Kelly Martin wrote:
On 4/22/06, Anthere Anthere9@yahoo.com wrote:
And the checkusers with the technical ability... pretty much offer to help anyone who needs help.
I can't speak for all 59 people who have CheckUser access, but I must state that I don't "help any one who needs help". The culture on enwiki regarding CheckUser is to be pretty stingy about its use, and we don't use it without demonstrated good cause. I think we reject about 90% of requests.
I am much more likely to accept a request if it comes from someone I know to be reliable. Note that this does not mean all admins, as I don't know all admins to be reliable. Anybody else has to convince me that there is a basis for suspicion.
I agree here; we tend to be careful with what requests we run. I think, however, that Anthere was referring to some of our recent comments, rather than our proclivity to run particular requests; that is, Kelly & I have been saying "We'd be happy to do checks for other wikis if we had access to do them," and Anthere's comment is in relation to this, that we are willing to help any other project that needs us if given access.
We should not have checkusers with the tool access on a one project/one language, but a POOL of COMMON checkusers. Those should all have good technical abilities.

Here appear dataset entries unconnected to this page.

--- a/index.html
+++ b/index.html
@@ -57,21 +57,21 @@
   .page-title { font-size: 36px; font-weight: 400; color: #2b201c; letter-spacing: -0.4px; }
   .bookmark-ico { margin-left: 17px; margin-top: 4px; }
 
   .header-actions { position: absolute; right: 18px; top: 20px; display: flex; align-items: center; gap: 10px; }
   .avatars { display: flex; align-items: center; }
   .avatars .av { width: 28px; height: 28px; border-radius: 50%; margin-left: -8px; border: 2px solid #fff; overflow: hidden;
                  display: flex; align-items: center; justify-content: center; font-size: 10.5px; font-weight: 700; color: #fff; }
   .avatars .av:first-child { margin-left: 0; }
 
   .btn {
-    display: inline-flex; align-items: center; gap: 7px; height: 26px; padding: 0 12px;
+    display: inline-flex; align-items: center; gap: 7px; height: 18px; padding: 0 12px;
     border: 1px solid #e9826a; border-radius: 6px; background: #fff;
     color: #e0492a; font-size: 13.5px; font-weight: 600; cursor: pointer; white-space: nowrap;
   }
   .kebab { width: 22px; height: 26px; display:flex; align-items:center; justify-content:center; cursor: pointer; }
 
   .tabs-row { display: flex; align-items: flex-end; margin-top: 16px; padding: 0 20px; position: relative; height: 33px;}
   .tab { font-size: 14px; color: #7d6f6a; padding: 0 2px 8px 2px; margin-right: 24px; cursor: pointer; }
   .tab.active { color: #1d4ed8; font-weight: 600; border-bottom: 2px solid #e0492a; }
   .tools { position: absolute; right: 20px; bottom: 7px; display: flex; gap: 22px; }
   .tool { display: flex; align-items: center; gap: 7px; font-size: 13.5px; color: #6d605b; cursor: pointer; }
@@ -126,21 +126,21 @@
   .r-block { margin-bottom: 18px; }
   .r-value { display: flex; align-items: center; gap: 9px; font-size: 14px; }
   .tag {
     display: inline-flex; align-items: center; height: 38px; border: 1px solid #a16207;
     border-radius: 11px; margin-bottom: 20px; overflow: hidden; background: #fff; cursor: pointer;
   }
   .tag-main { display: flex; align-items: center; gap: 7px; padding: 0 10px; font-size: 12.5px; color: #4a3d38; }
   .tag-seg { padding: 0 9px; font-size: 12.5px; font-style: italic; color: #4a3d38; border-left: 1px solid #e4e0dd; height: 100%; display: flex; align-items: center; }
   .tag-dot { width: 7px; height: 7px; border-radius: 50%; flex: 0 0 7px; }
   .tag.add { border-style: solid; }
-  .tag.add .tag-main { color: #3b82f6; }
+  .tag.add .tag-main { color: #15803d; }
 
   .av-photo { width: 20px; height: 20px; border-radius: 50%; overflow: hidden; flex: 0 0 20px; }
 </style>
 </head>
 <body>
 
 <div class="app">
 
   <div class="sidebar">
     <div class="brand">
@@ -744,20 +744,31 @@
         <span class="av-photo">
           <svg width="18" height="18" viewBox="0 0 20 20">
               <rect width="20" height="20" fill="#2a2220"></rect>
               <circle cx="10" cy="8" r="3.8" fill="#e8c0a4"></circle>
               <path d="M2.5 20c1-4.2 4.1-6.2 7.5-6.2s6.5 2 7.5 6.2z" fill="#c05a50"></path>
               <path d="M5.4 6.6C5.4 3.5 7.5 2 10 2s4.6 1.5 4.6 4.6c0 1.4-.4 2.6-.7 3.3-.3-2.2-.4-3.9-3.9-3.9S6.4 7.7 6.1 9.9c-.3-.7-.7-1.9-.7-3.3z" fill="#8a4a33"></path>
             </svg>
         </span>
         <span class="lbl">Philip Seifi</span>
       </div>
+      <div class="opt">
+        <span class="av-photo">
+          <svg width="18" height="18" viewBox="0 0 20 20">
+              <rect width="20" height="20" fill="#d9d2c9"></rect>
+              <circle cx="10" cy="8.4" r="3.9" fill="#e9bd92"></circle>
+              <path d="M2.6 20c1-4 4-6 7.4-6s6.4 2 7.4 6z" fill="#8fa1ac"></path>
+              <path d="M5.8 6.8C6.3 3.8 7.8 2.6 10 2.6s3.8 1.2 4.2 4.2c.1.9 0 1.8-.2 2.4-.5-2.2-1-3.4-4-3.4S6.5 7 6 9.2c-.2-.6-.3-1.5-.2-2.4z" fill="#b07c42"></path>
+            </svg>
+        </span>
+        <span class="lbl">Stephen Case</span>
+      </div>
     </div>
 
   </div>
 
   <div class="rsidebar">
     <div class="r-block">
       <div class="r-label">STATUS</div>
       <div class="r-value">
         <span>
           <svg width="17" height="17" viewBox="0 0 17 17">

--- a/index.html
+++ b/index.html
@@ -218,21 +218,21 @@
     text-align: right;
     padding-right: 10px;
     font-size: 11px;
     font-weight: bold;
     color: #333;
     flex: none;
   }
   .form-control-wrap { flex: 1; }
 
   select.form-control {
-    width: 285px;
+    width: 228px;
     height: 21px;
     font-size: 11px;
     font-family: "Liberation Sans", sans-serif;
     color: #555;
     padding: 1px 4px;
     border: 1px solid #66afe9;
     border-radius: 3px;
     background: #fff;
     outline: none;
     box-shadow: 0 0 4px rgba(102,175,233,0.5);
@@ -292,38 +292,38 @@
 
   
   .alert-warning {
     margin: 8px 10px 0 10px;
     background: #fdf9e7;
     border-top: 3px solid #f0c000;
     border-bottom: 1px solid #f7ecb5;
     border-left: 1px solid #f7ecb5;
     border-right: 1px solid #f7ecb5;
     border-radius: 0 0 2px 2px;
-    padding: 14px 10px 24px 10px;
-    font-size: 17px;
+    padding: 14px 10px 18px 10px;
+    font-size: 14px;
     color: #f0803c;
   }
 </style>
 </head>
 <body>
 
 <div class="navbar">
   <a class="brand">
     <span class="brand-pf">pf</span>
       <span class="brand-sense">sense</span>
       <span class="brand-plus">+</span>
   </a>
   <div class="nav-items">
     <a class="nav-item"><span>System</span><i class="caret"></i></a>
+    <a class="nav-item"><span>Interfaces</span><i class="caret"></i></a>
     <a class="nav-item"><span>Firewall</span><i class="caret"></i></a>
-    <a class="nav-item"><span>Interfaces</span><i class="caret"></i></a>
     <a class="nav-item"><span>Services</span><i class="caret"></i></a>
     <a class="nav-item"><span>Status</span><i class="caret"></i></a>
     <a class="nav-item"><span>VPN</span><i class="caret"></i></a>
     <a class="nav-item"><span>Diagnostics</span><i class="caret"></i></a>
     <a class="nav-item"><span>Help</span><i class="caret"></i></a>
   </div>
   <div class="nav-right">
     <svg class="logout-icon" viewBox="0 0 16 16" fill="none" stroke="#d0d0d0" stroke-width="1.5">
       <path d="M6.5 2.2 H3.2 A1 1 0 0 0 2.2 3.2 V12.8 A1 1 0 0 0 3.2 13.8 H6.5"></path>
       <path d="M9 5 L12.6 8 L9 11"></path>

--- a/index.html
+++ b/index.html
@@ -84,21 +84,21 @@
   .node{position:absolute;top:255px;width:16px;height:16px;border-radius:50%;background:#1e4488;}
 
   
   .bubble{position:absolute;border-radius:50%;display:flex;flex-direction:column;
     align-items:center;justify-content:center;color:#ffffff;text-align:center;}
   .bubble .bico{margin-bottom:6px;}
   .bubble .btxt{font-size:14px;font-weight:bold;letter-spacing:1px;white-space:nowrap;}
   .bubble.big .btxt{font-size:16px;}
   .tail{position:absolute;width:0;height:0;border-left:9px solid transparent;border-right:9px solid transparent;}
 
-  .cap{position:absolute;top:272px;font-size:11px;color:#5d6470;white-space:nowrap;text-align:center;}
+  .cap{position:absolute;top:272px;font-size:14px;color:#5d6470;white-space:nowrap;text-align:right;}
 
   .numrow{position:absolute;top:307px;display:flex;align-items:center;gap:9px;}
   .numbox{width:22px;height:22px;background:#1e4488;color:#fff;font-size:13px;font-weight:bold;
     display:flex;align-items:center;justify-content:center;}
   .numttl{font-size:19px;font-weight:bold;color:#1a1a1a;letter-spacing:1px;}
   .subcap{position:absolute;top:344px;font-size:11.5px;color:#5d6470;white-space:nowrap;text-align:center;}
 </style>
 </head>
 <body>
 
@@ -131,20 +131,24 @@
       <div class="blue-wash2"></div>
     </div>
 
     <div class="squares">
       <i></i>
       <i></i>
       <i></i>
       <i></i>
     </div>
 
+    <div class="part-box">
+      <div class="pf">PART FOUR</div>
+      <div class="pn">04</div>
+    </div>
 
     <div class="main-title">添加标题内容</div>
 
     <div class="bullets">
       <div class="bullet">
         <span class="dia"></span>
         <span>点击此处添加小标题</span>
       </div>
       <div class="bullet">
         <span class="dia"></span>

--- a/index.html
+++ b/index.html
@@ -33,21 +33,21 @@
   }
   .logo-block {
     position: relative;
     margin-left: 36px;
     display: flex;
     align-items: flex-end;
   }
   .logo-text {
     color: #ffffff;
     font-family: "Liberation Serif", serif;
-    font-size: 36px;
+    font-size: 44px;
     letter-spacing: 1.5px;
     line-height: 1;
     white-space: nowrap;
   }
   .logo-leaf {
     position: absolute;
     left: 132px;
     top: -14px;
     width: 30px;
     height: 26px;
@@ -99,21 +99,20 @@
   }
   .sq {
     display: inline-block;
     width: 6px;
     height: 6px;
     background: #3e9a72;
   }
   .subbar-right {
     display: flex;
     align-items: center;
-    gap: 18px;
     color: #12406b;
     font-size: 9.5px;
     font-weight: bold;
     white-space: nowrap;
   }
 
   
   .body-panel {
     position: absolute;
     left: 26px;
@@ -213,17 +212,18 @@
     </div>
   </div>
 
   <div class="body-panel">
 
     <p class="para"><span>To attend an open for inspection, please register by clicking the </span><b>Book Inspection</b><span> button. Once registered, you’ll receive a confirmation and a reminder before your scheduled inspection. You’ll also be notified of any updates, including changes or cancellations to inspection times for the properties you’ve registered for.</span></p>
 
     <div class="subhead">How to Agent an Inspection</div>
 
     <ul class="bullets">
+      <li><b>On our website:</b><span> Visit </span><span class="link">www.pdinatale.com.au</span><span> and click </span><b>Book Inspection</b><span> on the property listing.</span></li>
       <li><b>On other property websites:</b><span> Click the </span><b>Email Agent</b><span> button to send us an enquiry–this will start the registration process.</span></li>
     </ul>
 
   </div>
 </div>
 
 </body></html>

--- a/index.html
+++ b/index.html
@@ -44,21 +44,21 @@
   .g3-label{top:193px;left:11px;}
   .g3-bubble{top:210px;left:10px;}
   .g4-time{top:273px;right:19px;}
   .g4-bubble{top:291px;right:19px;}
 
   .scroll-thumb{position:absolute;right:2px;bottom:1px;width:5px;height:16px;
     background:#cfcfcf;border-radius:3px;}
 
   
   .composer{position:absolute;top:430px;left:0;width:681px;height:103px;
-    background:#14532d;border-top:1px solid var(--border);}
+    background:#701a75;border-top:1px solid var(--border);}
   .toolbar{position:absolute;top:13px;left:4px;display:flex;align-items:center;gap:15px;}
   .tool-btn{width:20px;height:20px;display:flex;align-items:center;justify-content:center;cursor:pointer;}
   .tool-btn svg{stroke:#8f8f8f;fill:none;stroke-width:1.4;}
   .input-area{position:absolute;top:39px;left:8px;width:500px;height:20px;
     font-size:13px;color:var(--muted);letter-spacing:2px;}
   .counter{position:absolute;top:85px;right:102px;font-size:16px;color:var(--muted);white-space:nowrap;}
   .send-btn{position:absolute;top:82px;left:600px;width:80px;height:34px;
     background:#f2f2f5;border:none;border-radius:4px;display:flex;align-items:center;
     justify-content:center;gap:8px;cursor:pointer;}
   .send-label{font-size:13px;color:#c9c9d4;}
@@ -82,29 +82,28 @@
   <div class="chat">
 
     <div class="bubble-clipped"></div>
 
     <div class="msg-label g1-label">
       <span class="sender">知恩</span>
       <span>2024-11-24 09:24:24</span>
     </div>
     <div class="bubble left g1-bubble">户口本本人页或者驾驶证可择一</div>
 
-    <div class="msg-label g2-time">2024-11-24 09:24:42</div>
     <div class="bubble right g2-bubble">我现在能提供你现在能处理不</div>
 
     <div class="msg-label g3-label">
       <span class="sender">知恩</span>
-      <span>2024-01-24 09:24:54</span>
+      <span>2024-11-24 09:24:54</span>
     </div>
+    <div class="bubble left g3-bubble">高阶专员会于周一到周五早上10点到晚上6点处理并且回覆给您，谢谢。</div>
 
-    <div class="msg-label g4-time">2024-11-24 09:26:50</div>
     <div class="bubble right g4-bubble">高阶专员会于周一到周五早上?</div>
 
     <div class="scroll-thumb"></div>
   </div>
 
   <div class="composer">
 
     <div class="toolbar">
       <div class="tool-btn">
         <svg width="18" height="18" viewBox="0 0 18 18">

Those would have access everywhere. They would be listed on meta with their language ability. The biggest projects would be used to always ask to their favorites. The small languages will try to find the one with a basic knowledge of their language if they wish.
I think this is fundamentally a good idea, although I also think that the appointment of CheckUsers should come down from the Foundation, not up from member wikis; at the very least, every appointment should must also be approved by the Foundation or by some body set up by the Foundation for that purpose.
I don't have a problem with requests coming from Arbitration Committees; I think that qualifies as a "body set up by the Foundation" and the current policy would qualify AC's as "for that purpose." I don't think the Board has the time to handle all requests; as I understand it, they don't even oversee the creation of new developers, but rather leave that to the existing root-level developers en banc.
And the Foundation absolutely must be in possession of identifying information for each and every CheckUser: real name, location, email address, preferably other means of contact.
Obviously, something I'd disagree with, being rather committed to not ending up with my personal information on an attack site (as happened to a good friend of mine from Wikipedia this past week), nor do I want my wiki contributions to end up on my employer's desk (as also happened to my friend, and is the reason he is no longer a Wikipedian). If it comes down to having to submit to losing my career or keep working on this project, as much as I love Wikimedia, and as dedicated as I am to it, I'm afraid I'll have to go. I just can't afford to lose everything I've spent my life obtaining in order to chase sockpuppets, nor, considering some of the mentally unstable individuals we attract, do I wish to put my life and the lives of people I love in danger. As long as I can help this project without having to put my life or career in jeopardy, I'm more than willing to do it, but the day I have to say "My life's work and indeed my life itself is less important than Wikipedia" is the day I need to get out of it entirely. I'd venture to guess that there are a significant number of other users who feel the same way.